• WHAT YOU ARE ASKED TO DO: Your copy must hold all of the data below, unchanged and without images.

═══ DATA

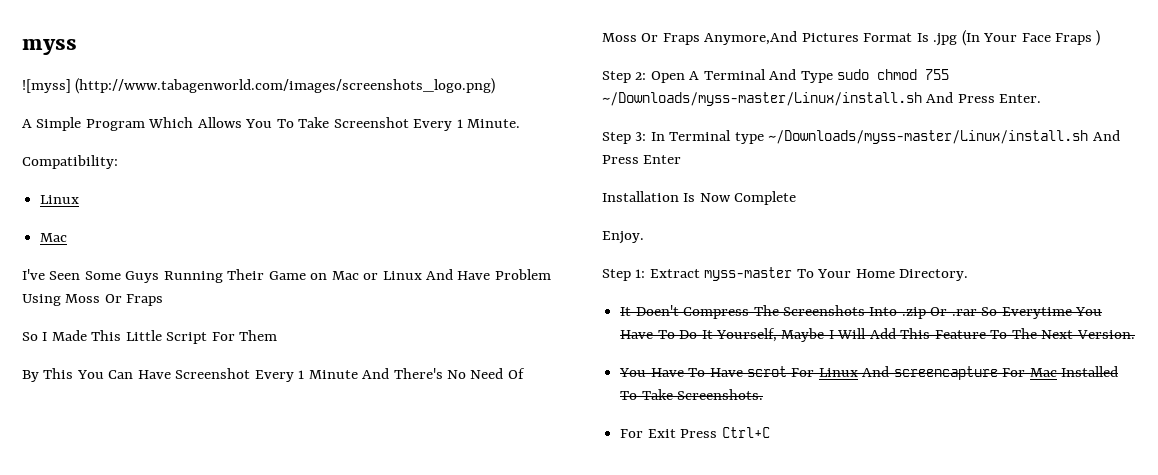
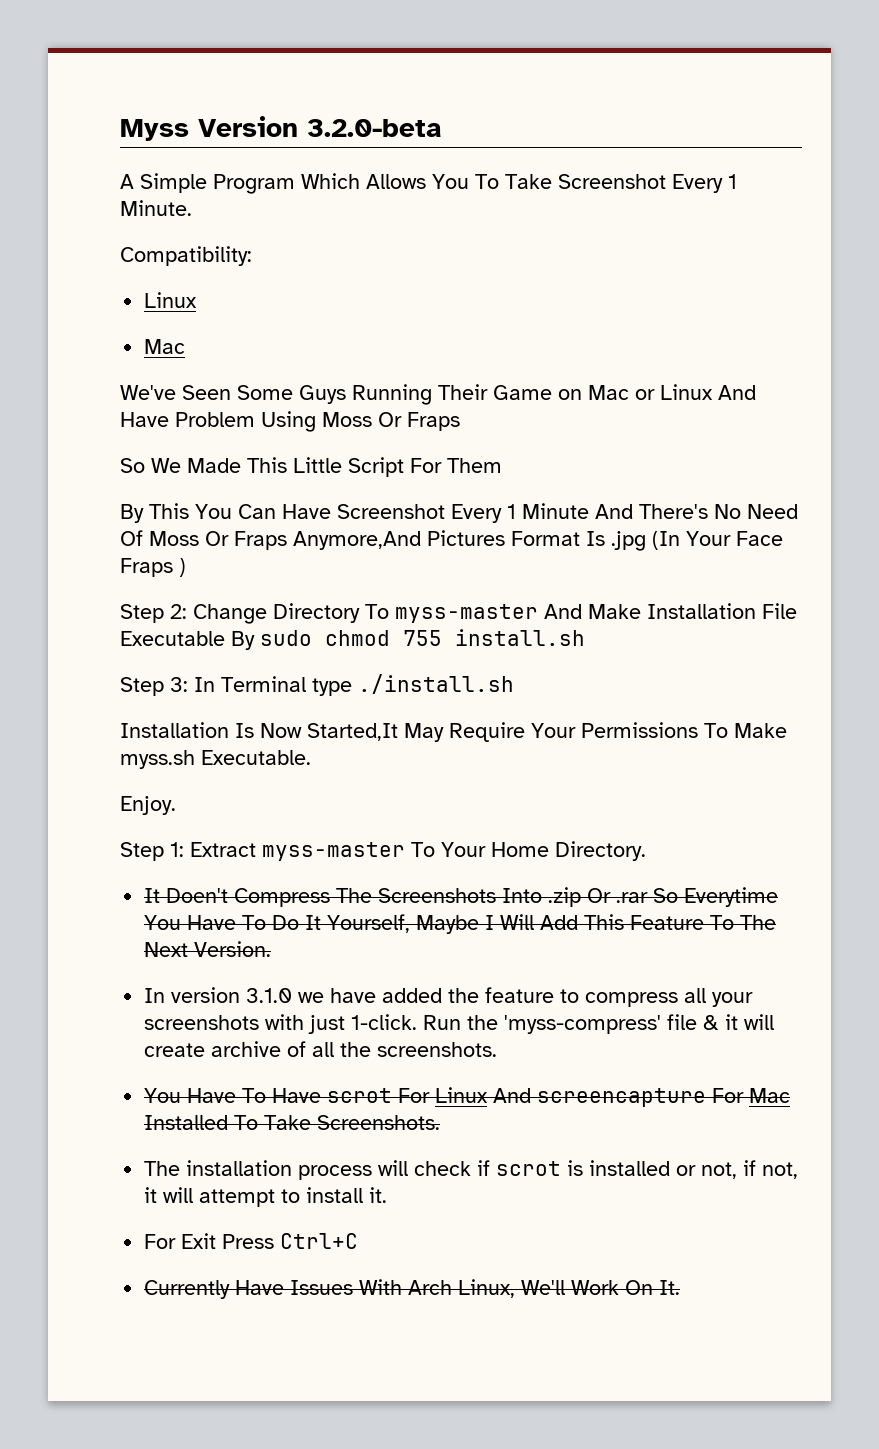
[22,39,77,55] [22,78,496,94] myss // ![myss] (http://www.tabagenworld.com/images/screenshots_logo.png) -> [120,116,441,141] Myss Version 3.2.0-beta
[22,269,45,280] I've -> [120,385,176,400] We've
[42,332,48,341] I -> [151,458,181,473] We
[650,69,950,83] [602,92,1042,106] Open A Terminal And Type sudo chmod 755 ~/Downloads/myss-master/Linux/install.sh And Press Enter. -> [193,603,797,624] [120,629,585,650] Change Directory To myss-master And Make Installation File Executable By sudo chmod 755 install.sh
[768,130,1120,144] [602,155,682,164] ~/Downloads/myss-master/Linux/install.sh And Press Enter -> [358,674,514,694] ./install.sh
[734,191,797,205] Complete -> [307,722,787,742] [120,750,311,769] Started,It May Require Your Permissions To Make myss.sh Executable.
(1135, 334) none -> [144,987,754,1007] [144,1014,775,1034] [144,1041,498,1057] // In version 3.1.0 we have added the feature to compress all your screenshots with just 1-click. Run the 'myss-compress' file & it will create archive of all the screenshots.
[620,427,770,438] For Exit Press Ctrl+C -> [144,1160,799,1180] [144,1187,388,1207] [144,1233,359,1249] [144,1279,681,1299] The installation process will check if scrot is installed or not, if not, it will attempt to install it. // For Exit Press Ctrl+C // Currently Have Issues With Arch Linux, We'll Work On It.

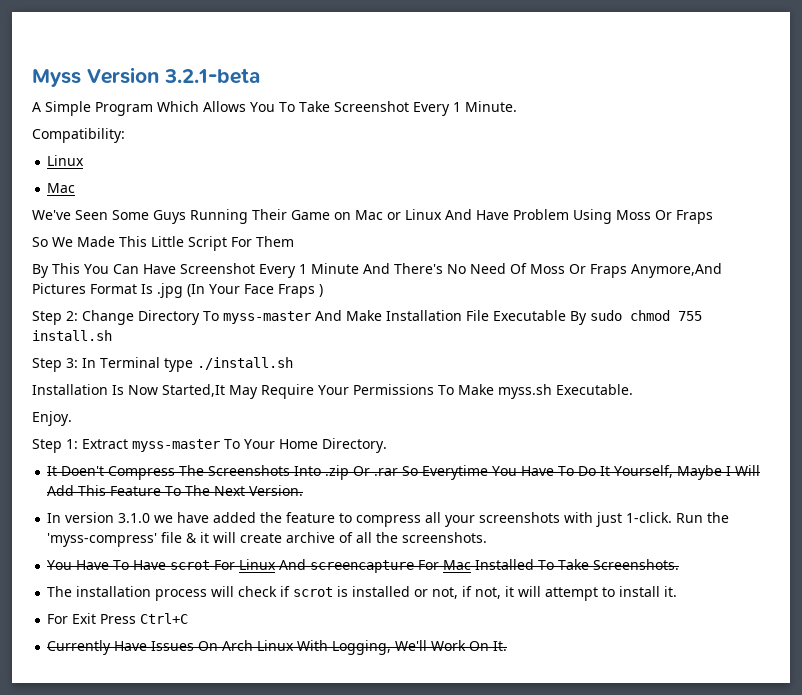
[307,119,441,137] 3.2.0-beta -> [164,68,260,84] 3.2.1-beta
[359,1279,516,1298] With Arch Linux, -> [198,640,392,655] On Arch Linux With Logging,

══════

• SOLUTION:
[22,39,77,55] [22,78,496,94] myss // ![myss] (http://www.tabagenworld.com/images/screenshots_logo.png) -> [120,116,441,141] Myss Version 3.2.0-beta
[22,269,45,280] I've -> [120,385,176,400] We've
[42,332,48,341] I -> [151,458,181,473] We
[650,69,950,83] [602,92,1042,106] Open A Terminal And Type sudo chmod 755 ~/Downloads/myss-master/Linux/install.sh And Press Enter. -> [193,603,797,624] [120,629,585,650] Change Directory To myss-master And Make Installation File Executable By sudo chmod 755 install.sh
[768,130,1120,144] [602,155,682,164] ~/Downloads/myss-master/Linux/install.sh And Press Enter -> [358,674,514,694] ./install.sh
[734,191,797,205] Complete -> [307,722,787,742] [120,750,311,769] Started,It May Require Your Permissions To Make myss.sh Executable.
(1135, 334) none -> [144,987,754,1007] [144,1014,775,1034] [144,1041,498,1057] // In version 3.1.0 we have added the feature to compress all your screenshots with just 1-click. Run the 'myss-compress' file & it will create archive of all the screenshots.
[620,427,770,438] For Exit Press Ctrl+C -> [144,1160,799,1180] [144,1187,388,1207] [144,1233,359,1249] [144,1279,681,1299] The installation process will check if scrot is installed or not, if not, it will attempt to install it. // For Exit Press Ctrl+C // Currently Have Issues With Arch Linux, We'll Work On It.

[307,119,441,137] 3.2.0-beta -> [164,68,260,84] 3.2.1-beta
[359,1279,516,1298] With Arch Linux, -> [198,640,392,655] On Arch Linux With Logging,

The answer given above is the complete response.